**About this exercise**
Search the records for "MODEL". Report every line where it occurs.

(Edit tracking data)
● ● ● ●
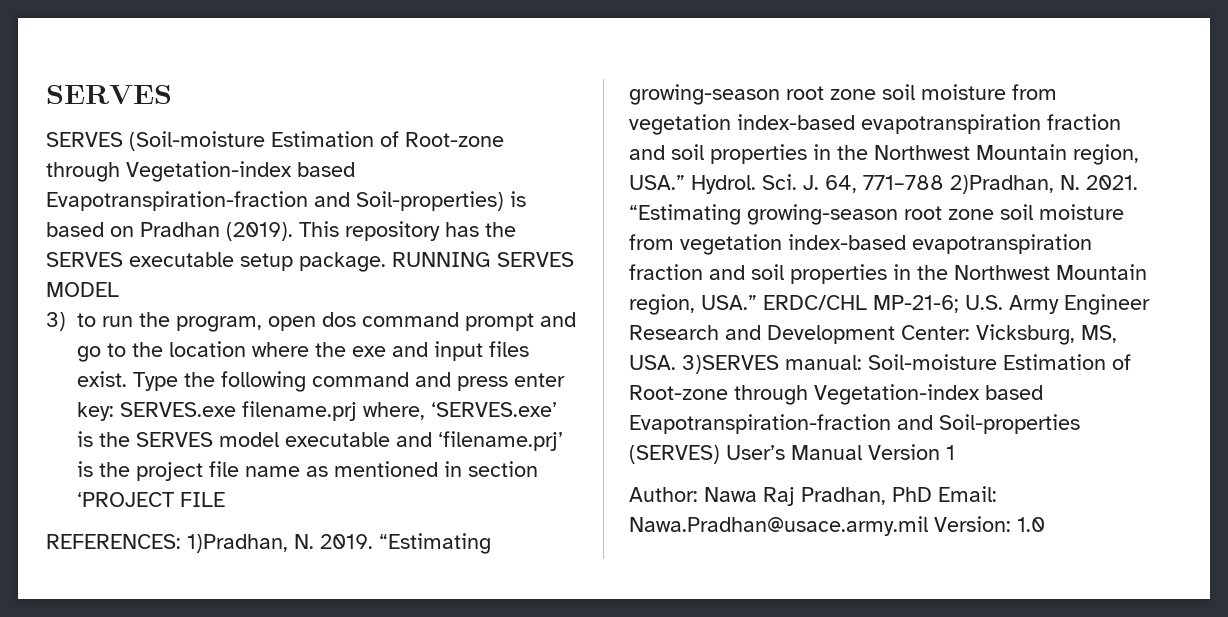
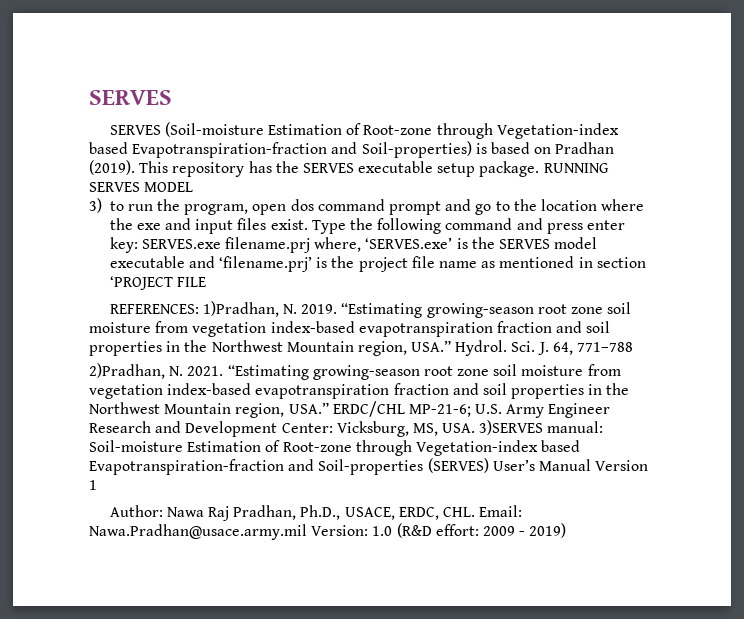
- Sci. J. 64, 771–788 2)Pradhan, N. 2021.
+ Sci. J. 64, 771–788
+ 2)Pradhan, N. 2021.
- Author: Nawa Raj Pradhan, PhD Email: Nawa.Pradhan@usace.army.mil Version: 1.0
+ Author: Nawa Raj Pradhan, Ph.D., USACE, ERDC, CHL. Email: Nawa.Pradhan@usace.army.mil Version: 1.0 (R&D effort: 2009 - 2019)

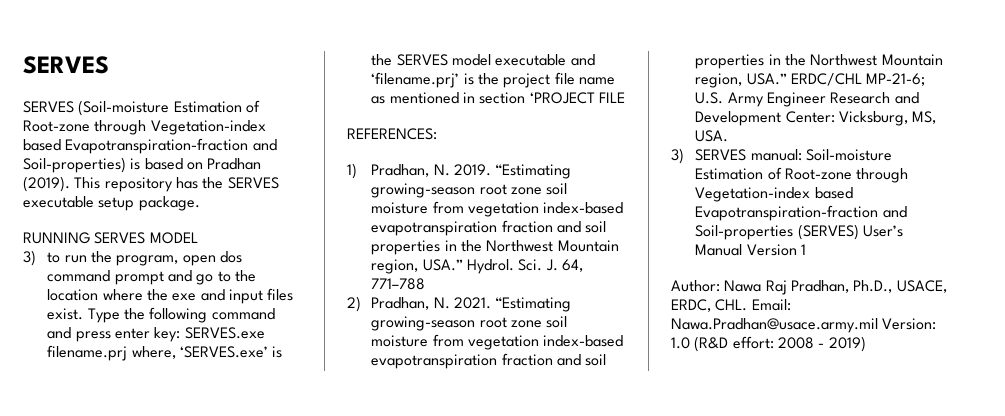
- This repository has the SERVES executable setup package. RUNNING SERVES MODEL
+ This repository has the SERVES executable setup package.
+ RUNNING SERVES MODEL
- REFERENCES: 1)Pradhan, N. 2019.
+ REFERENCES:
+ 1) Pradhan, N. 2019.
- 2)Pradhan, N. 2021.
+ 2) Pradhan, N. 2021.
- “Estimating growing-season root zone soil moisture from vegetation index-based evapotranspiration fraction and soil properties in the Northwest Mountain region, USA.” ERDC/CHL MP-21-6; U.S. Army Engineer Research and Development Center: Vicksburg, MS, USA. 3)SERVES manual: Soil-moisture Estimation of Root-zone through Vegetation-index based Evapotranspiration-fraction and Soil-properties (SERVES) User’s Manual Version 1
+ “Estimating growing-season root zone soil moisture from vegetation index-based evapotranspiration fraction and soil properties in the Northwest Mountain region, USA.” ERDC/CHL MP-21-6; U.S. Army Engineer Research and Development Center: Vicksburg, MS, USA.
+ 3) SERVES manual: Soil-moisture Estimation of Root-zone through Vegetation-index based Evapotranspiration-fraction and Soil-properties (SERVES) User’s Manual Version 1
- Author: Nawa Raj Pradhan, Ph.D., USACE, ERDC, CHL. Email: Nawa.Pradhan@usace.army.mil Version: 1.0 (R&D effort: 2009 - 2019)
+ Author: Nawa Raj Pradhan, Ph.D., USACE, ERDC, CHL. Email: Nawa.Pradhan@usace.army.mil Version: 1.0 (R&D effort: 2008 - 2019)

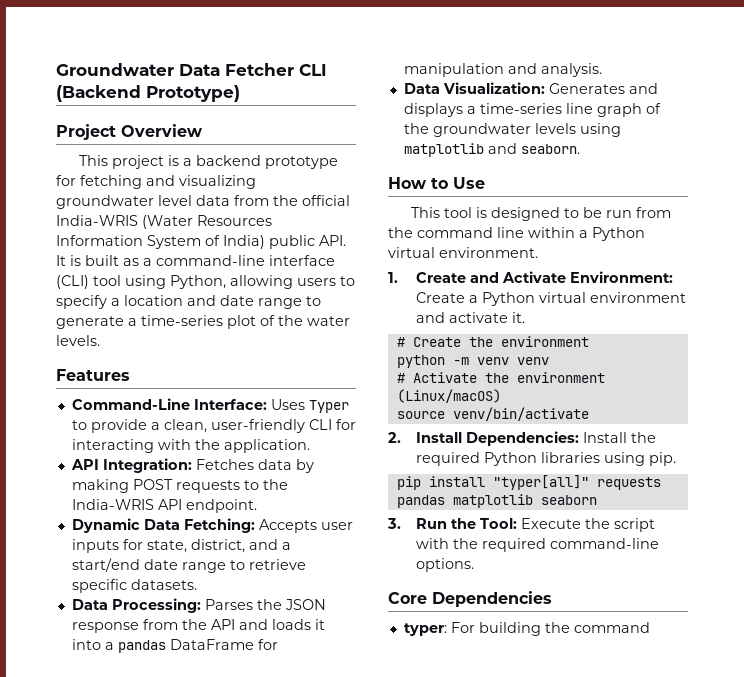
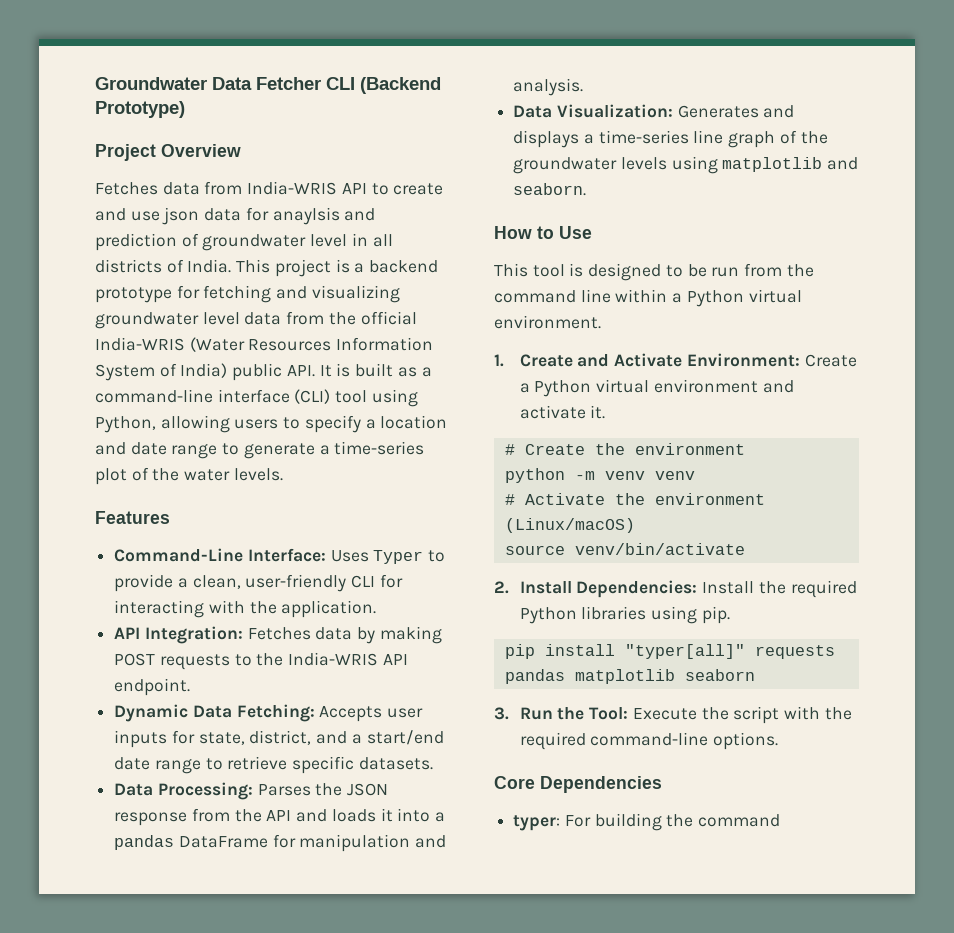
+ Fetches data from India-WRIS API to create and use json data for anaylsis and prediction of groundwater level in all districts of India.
● ● ● ●
**Exercise result**
- This repository has the SERVES executable setup package. RUNNING SERVES MODEL
+ RUNNING SERVES MODEL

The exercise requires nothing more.